安土桃山時代から江戸時代初期にかけての絵師。幼名は又四郎、のち帯刀。初期は信春と号した。狩野永徳、海北友松、雲谷等顔らと並び桃山時代を代表する画人である。能登国・七尾の生まれ。20代の頃から七尾で日蓮宗関係の仏画や肖像画を描いていたが、元亀2年(1571年)頃に上洛して狩野派など諸派の画風を学び、牧谿、★雪舟らの水墨画に影響を受けた。千利休や豊臣秀吉らに重用され、当時画壇のトップにいた狩野派を脅かすほどの絵師となり、等伯を始祖とする長谷川派も狩野派と対抗する存在となった。金碧障壁画と水墨画の両方で独自の画風を確立し、代表作★『松林図屏風』(東京国立博物館蔵、国宝)は日本水墨画の最高傑作として名高い。
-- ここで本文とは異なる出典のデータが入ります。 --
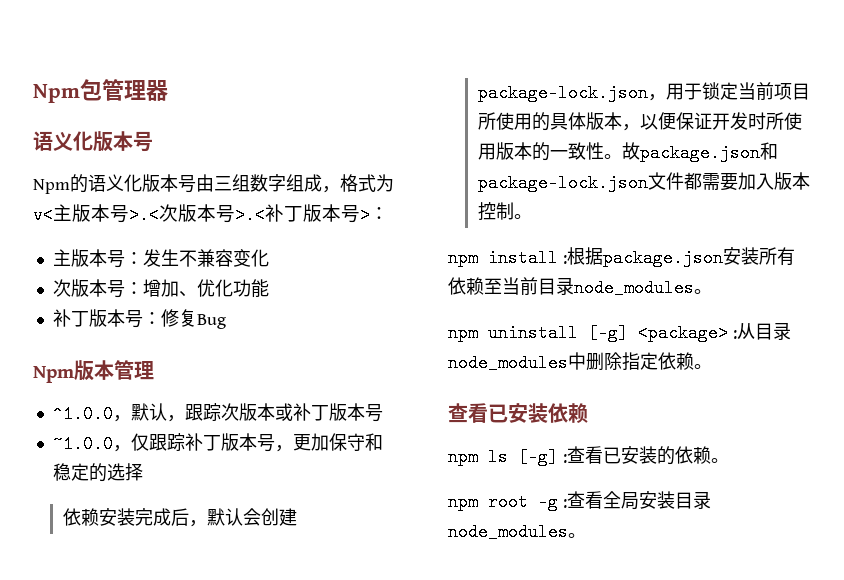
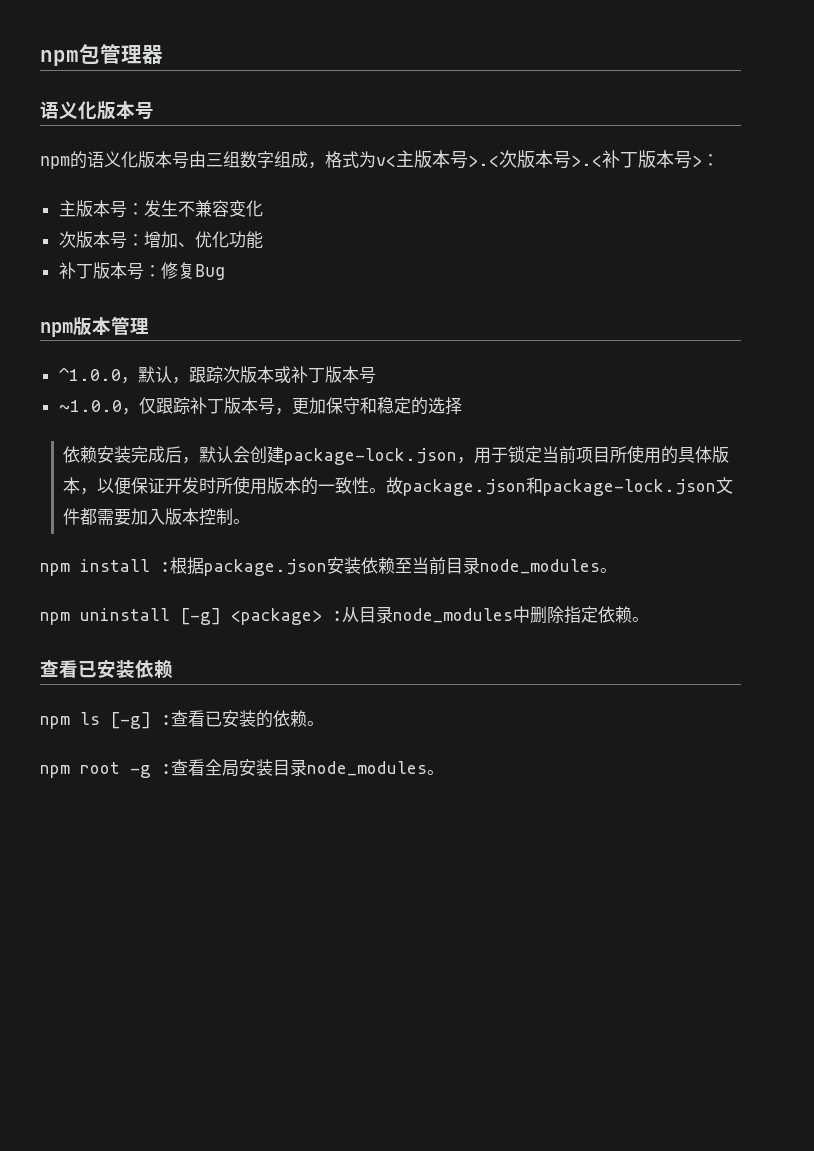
[33,84,80,103] Npm -> [40,50,79,66] npm
[33,179,70,194] Npm -> [40,156,70,169] npm
[33,366,74,383] Npm -> [40,322,73,337] npm
[758,247,795,266] 所有 -> (361, 565) none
晩年には自らを★「雪舟五代」と称している。慶長15年(1610年)に江戸で没した。代表作は他に★『祥雲寺(現智積院)障壁画』(国宝)、『竹林猿猴図屏風』(相国寺蔵)など。画論に日通が筆録した『等伯画説』がある。長谷川久蔵ら4人の息子も長谷川派の絵師となった。現在確認される長谷川等伯の作品は80点余りで、その多くが重要文化財に、一部は国宝に指定されている。慶長4年(1599年)本法寺寄進の『涅槃図』以降、「自雪舟五代」を落款に冠しており、自身を雪舟から5代目にあたると標榜した。雪舟-等春-法淳(養祖父)-道浄(養父)-等伯と、当時評価が上がりつつあった雪舟の名を全面に押し出しつつ、間に祖父と父の名を加え、自らの画系と家系の伝統と正統性を宣言する。これが功を奏し、法華宗以外の大寺院からも次々と制作を依頼され、その業績により慶長9年(1604年)に法橋に叙せられ、その礼に屏風一双などを宮中へ献上した。この年の暮れ、本法寺天井画制作中に高所から転落し、利き腕である右手の自由を失ったと言われるが、その後の作が残っていることからある程度は治ったものと考えられる。慶長10年(1605年)には法眼に叙せられ、この年に本法寺客殿や仁王門の建立施主となるなど多くのものを寄進、等伯は本法寺の大檀越となり、単なる町絵師ではなく、町衆として京都における有力者となった。 

 

・・・国宝「松林図屏風」は、10/31~11/12の第Ⅲ期の展示、ぜひ観てみたい作品です。